O şarkıyı sevgiliye değil iktidara yazdım
Oluşturulma Tarihi: Ocak 12, 2010 00:00

Aylin Aslım, geçtiğimiz yıl çıkardığı “Canını Seven Kaçsın” ile Hürriyet’in “2009’un en iyi 10 yerli albümü” listesine girdi. Bu başarıyla ‘kendini iyi hisseden’ genç rock’çı, yine de bazı şarkılarının anlaşılamamasından şikayetçi: “Bana feminist diyenler albümümü ya hiç dinlememiş ya da birkaç şarkıyı dinleyip onları da yanlış anlamış. Tamamen iktidar üzerine yazdığım ‘Sen mi?’nin bile sevgiliye yazıldığını düşündüler.”

Haberin Devamı

Son albümünüz “Canını Seven Kaçsın”ın yeni klibi “Hoşuna Gitmedi mi?” şarkısına geldi. Nasıl bir çalışma gerçekleştirdiniz, biraz anlatır mısınız?  

- Video Box adlı bir şirketle çalıştık bu klipte. Bilgi Üniversitesi’nden yeni mezun olan gençlerdi, şarkıyı çok iyi anladılar. Zaten çok eğlenceli bir parça, dalgacı sözleri var. Sert ama o sertliği komik olsun diye yazılmış. Bunu da klipte çok iyi yansıttılar.

“Canını Seven Kaçsın”, Hürriyet’in yaptığı “2009’un en iyi 10 yerli albümü” listesinde yer alıyor. Neler hissettirdi size bu durum?   
   
- Jüride beni tanıyanlar çok az. Buna rağmen albümümün en iyiler listesine girmesi çok güzel. Genelde yaptığım işler bütün listelere girmez, satış listelerinde bile olmam ben. ıyi mi, kötü mü diye tartışılması benim için önemini azaltmayacak bu albümün. Ama beni ‘en iyilere’ layık gören müzik yazarları önemsediğim isimlerse, onların dikkatini çektiğini görmek iyi hissettiriyor. “ıyi hissettirmiyor” diyen yalan söyler. Yine de çok fazla umursamamaya çalışıyorum, çünkü bu durum insanlara ters gelebilir. Yaptığım albümü ve müziği sevmeyen bir sürü müzik yazarı da var. 

“Listelere girmem bile” diyor, bir yandan da kendi albümünüzü finanse edebiliyorsunuz. Müzik aşkı mı bu?

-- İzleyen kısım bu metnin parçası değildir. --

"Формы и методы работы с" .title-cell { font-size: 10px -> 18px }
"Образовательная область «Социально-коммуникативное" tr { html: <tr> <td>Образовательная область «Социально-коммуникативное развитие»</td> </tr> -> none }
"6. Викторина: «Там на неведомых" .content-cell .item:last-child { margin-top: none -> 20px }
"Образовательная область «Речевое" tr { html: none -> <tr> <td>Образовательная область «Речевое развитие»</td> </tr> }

- Çok şükür ki üretebilecek gücü her defasında buluyorum, umarım bu güç hiç tükenmez. Ayrıca tek başıma değilim. Bu müziği yapmaya istekli insanlar olmasa, her albümde tek başıma çalıp söyleyemem. Ekibimdeki insanlar, Sarp Özdemiroğlu gibi bir adamın albümüme destek olmak istemesi, yaptığım işin sağlaması gibiydi. Bu insanlardan ve dinleyiciden iyi yorumlar da alınca, bir de üstüne ‘en çok satanlar’da olmasa da ‘en iyiler’ arasında albümü görünce, albüm bir yerlere ulaşmış diyorsunuz.

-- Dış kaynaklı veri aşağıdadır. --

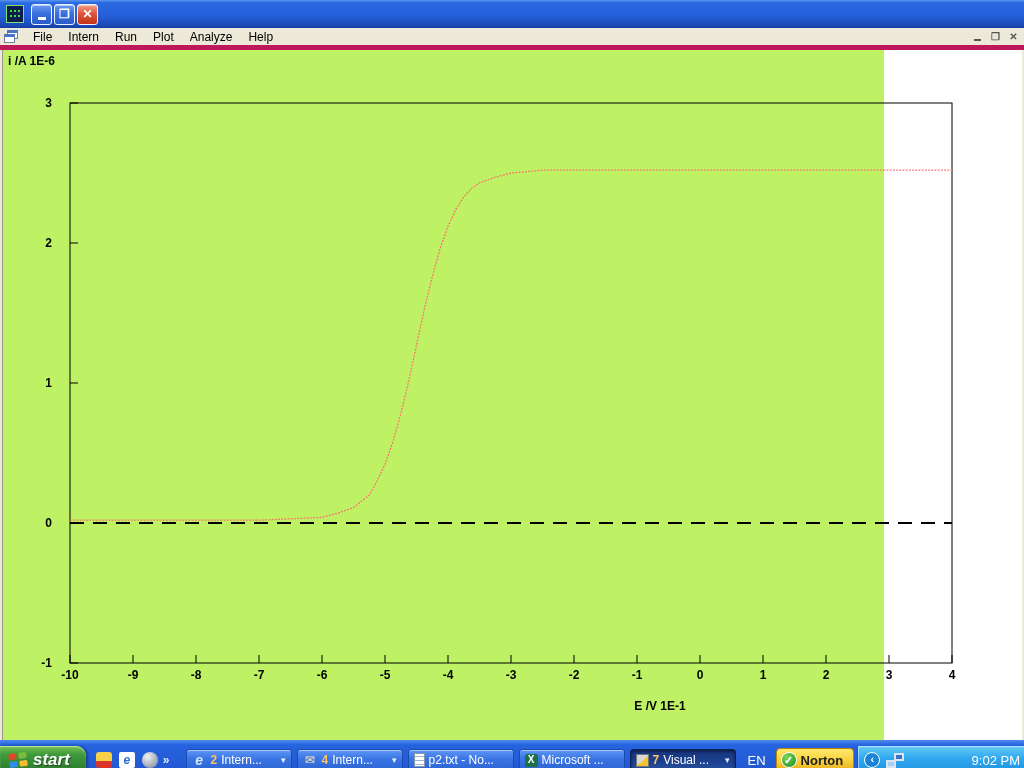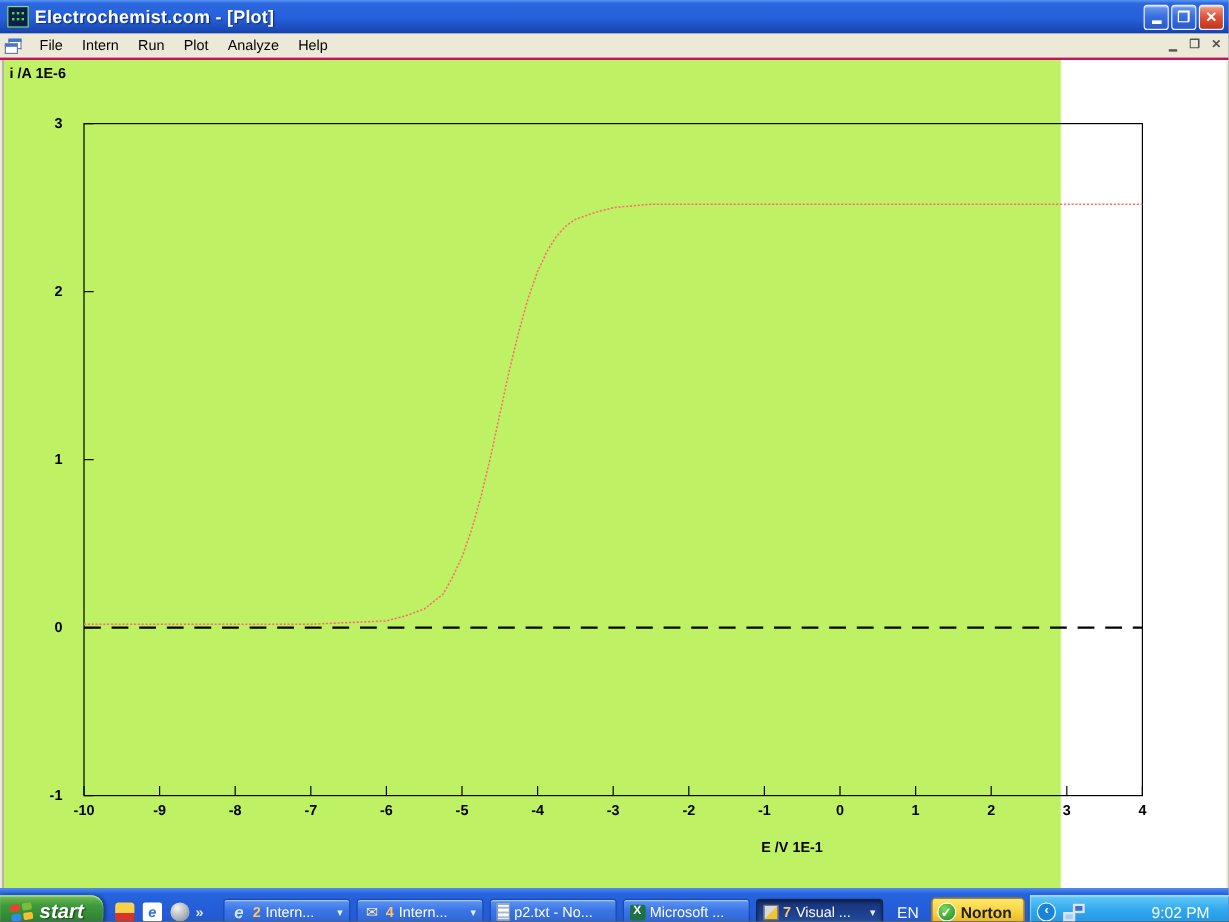"Electrochemist.com - [Plot]" span.title-text { html: <span>Electrochemist.com - [Plot]</span> -> none }
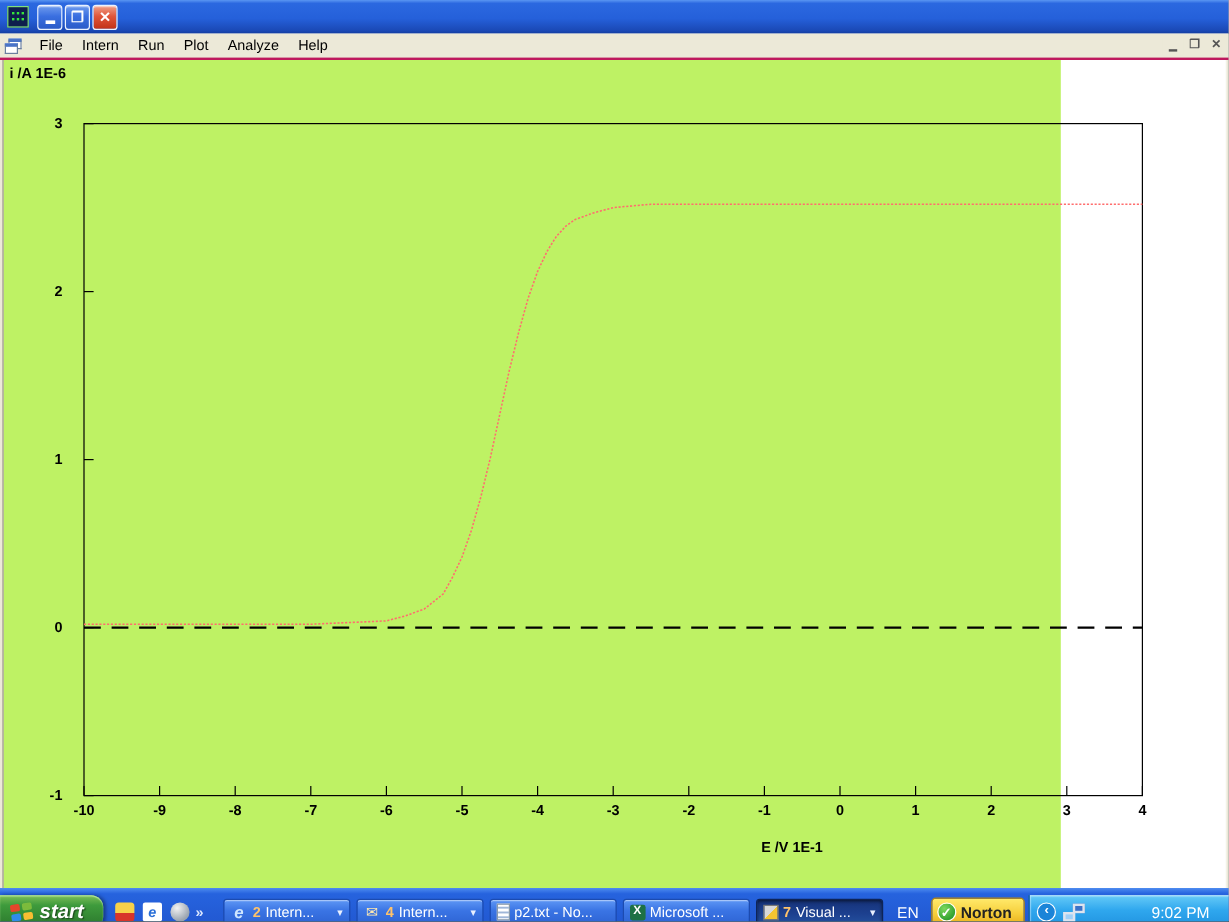"File" .menubar { border-bottom: 2px solid #be185d -> 5px solid #be185d }
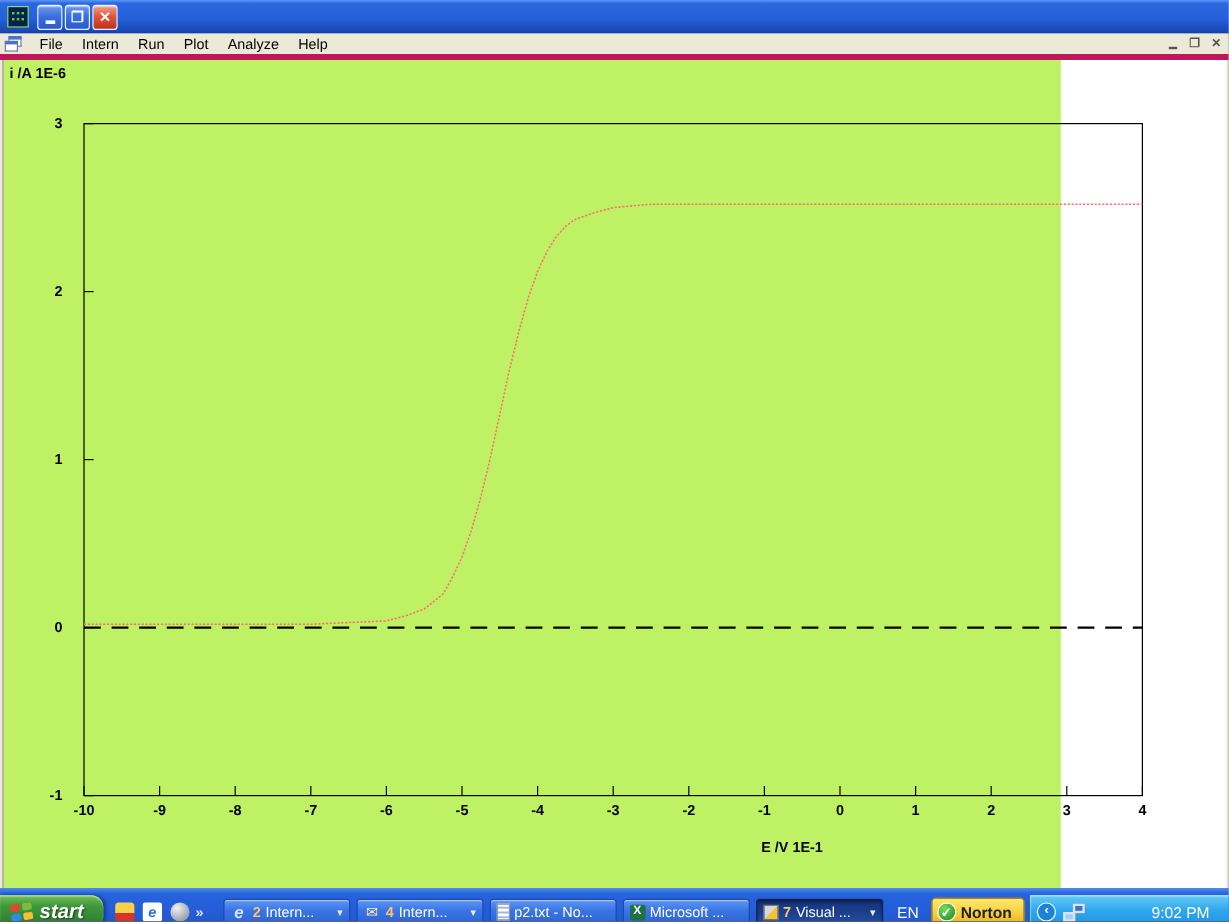"9:02 PM" .clock { margin-right: 16px -> 4px }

BANA FEMİNİST DİYEN ALBÜMÜ HİÇ DİNLEMEMİŞ

Albüme ve tavrınıza bakıp ‘feminist’ yakıştırması yapılıyor size. Bu konuda ne diyorsunuz?


- Onu hep diyorlar. Son albümüm sadece feminizm üzerine bir albüm olsa tamam, ama hiç öyle değil. Bu yüzden feminist diyen insanların albümü hiç dinlemediklerini ya da birkaç şarkıyı dinleyip onları da yanlış anladıklarını düşünüyorum. Tamamen iktidar üzerine yazdığım “Sen mi?”nin bile sevgiliye yazıldığını düşündüler. Bu kadın “altına yatmak” dediğine göre kesinlikle sevgiliye yazılmıştır diye düşünenler oldu. Halbuki azınlıkta olan ya da muhalif olanların şarkısıydı o. “Kimdi bu kız?” “Güldünya falan söylemişti.” “Tamam, feminist o kız” diyenler de olmuştur.

Belki de kendinizi sözlü olarak ifade etmenizi bekliyorlardır..

- şarkıyı yaptıktan sonra röportajlarla anlatmak esas problem. Zaten derdini şarkılarla anlatmayı seçmişsin, sonra onları röportajlarda anlatıyorsun. Onlar da yazılınca aynı şey olmuyor çoğu zaman.

“Güldünya” gibi projelerde yer almak size nasıl bir anlam katıyor?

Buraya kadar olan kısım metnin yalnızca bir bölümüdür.